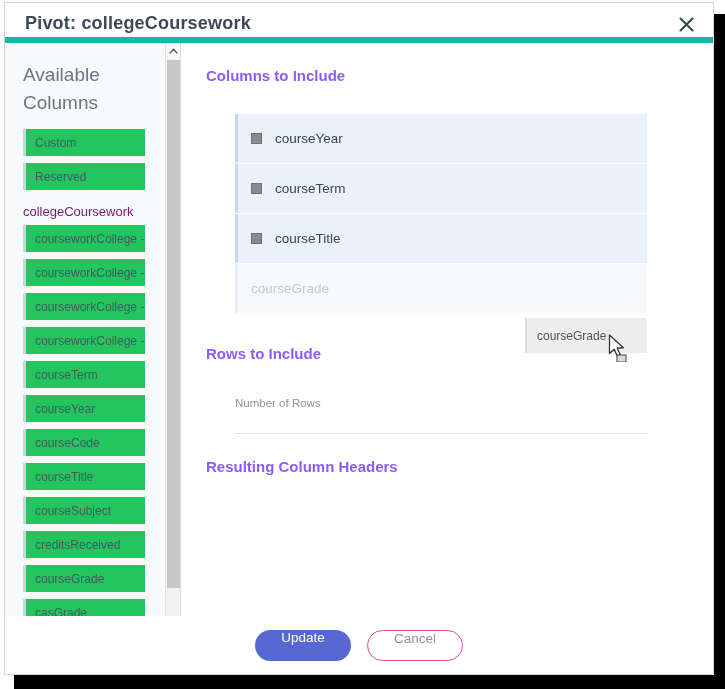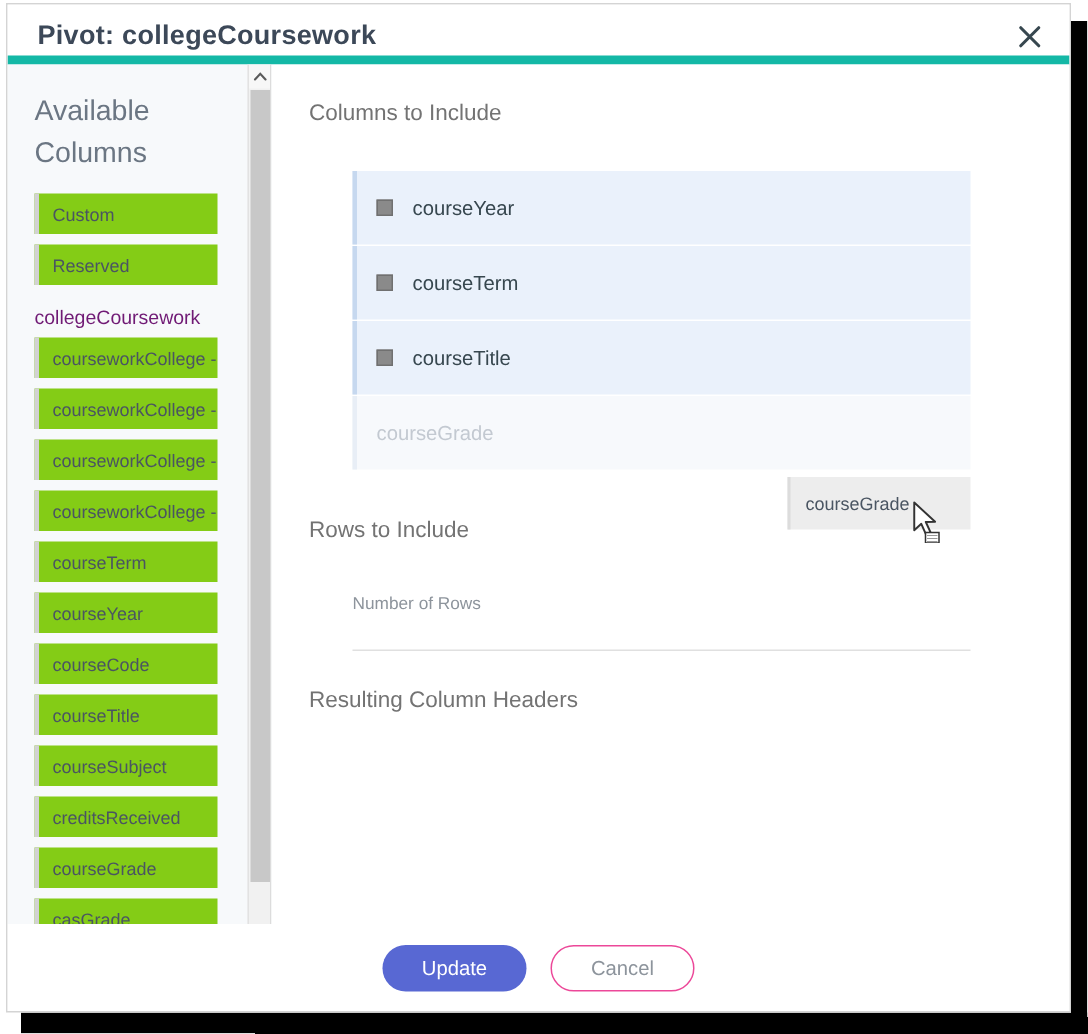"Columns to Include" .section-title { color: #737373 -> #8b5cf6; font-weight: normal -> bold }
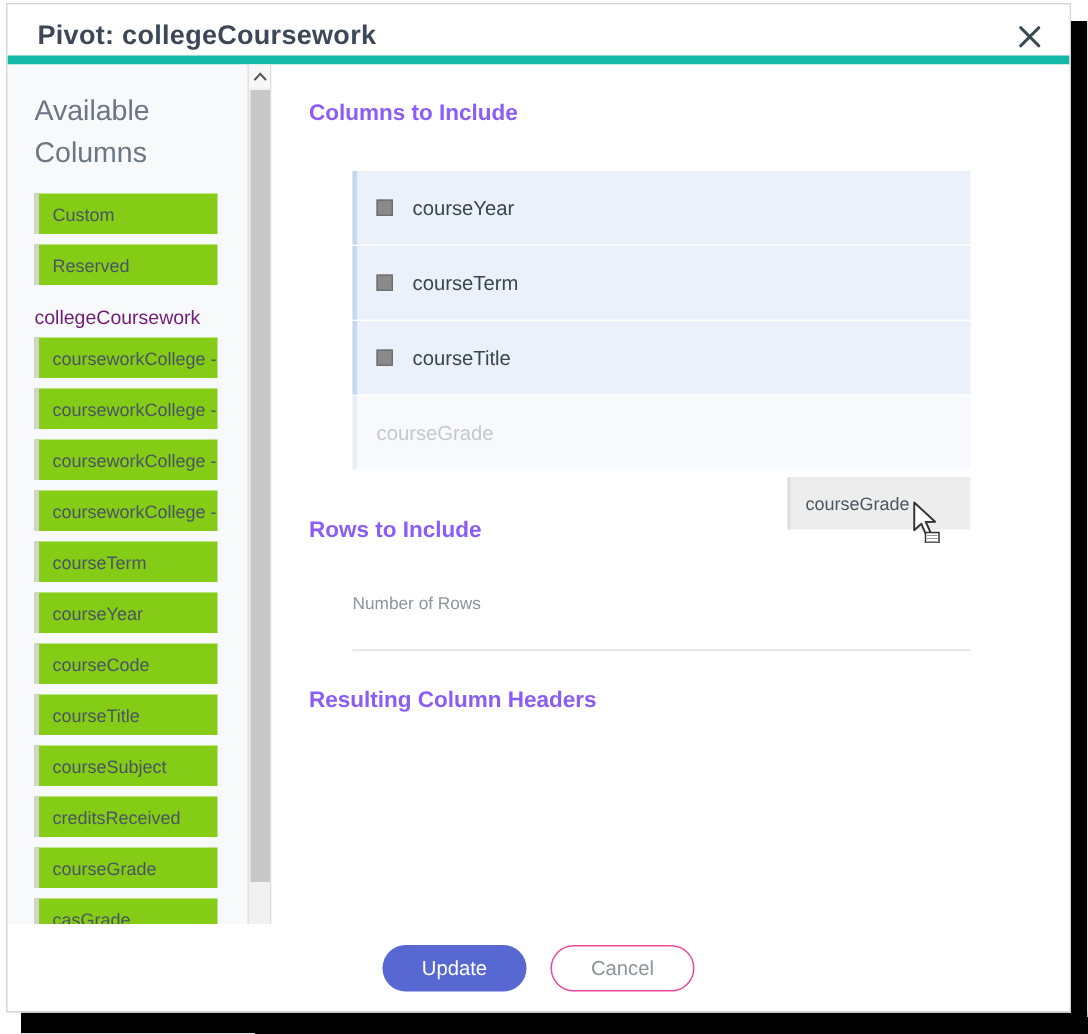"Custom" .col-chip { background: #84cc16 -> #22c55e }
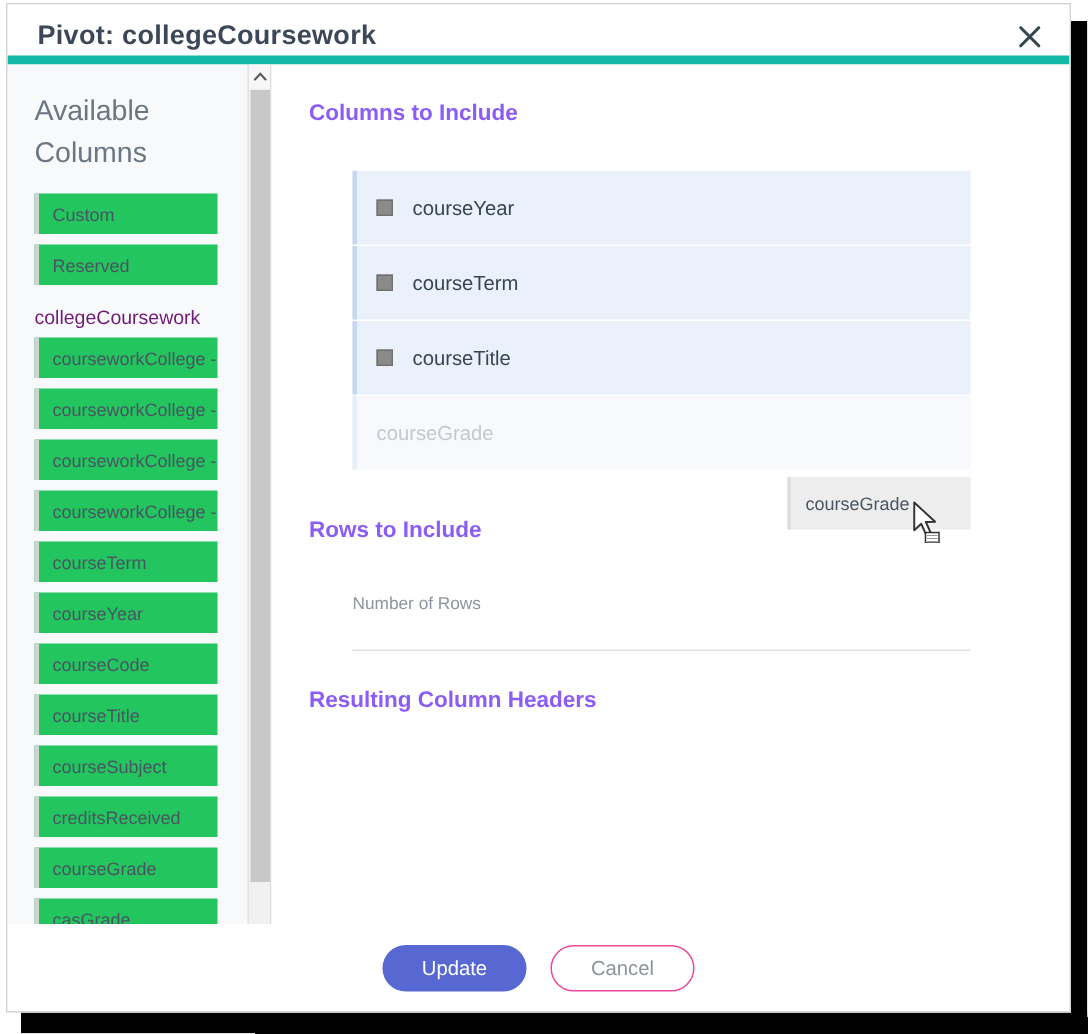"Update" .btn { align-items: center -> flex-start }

★ ★ ★ ★ ★ ★ ★

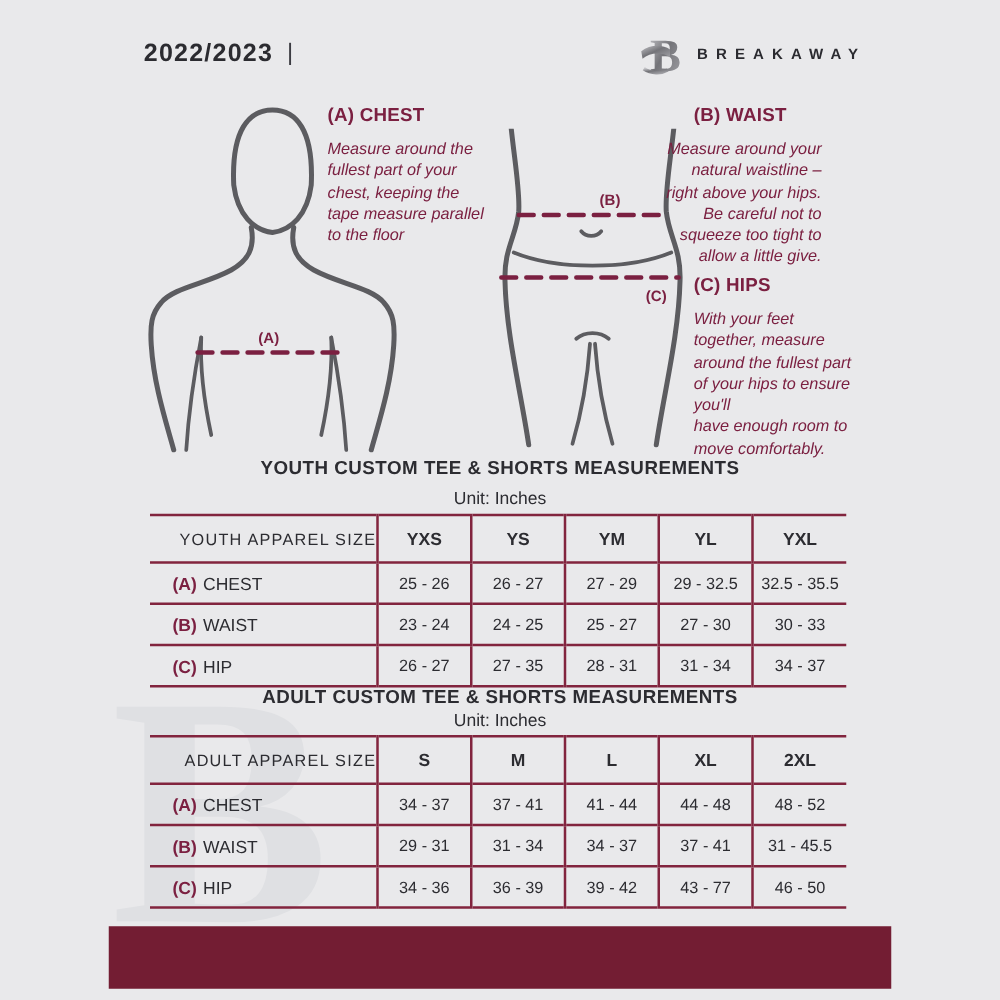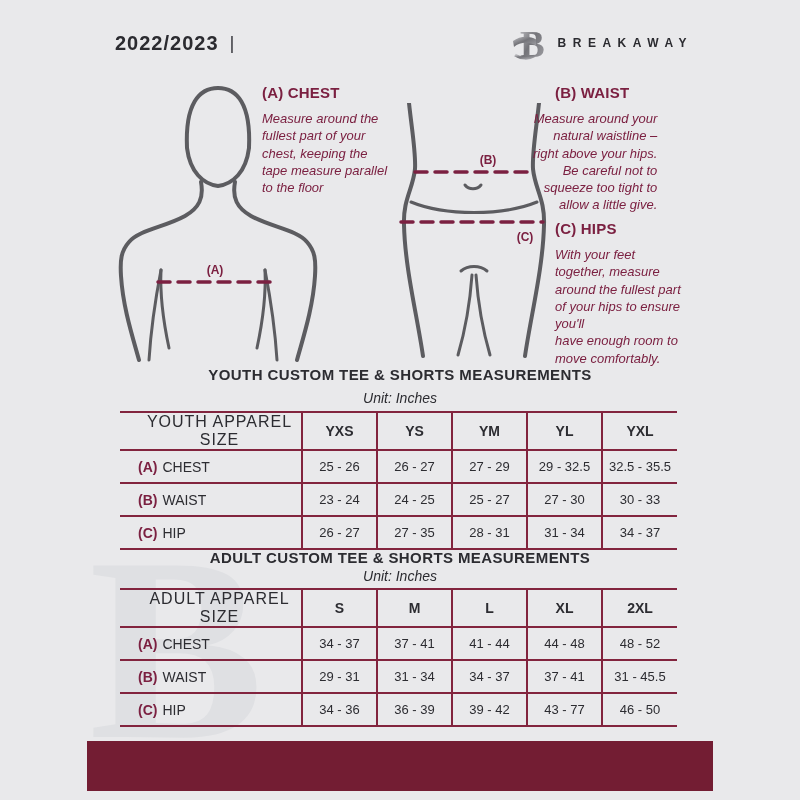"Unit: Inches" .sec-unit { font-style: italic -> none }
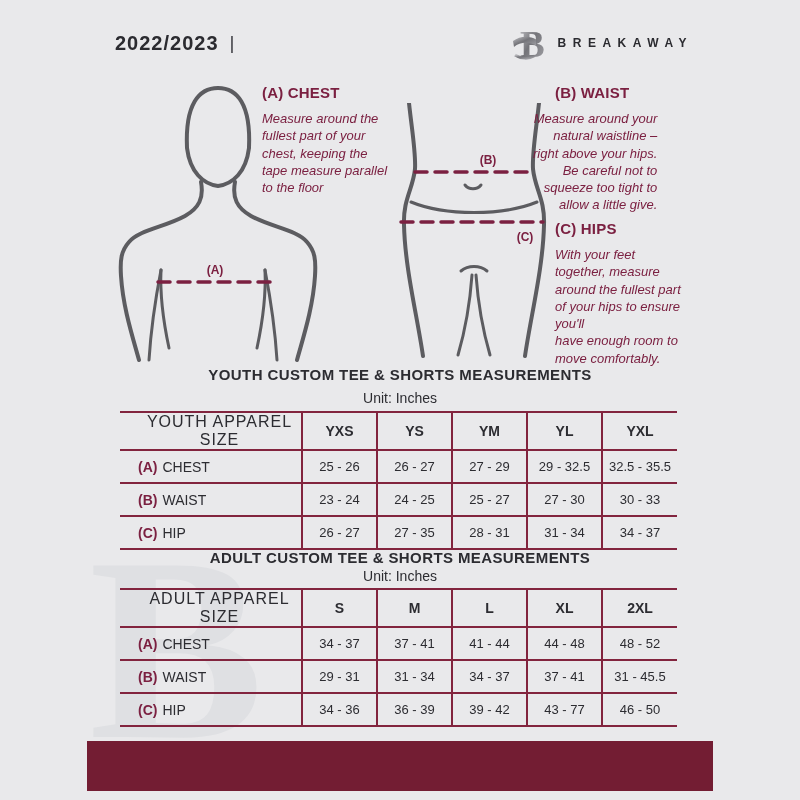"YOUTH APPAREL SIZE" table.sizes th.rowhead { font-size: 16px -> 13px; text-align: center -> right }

★ ★ ★ ★ ★ ★ ★

> _To do_
Above are the records; copy exactly the lines from the one with "background: #84cc16 ->" through the one with "align-items: center ->", including both, and nothing more. Leave out pictures.

> _Task output_
"Custom" .col-chip { background: #84cc16 -> #22c55e }
"Update" .btn { align-items: center -> flex-start }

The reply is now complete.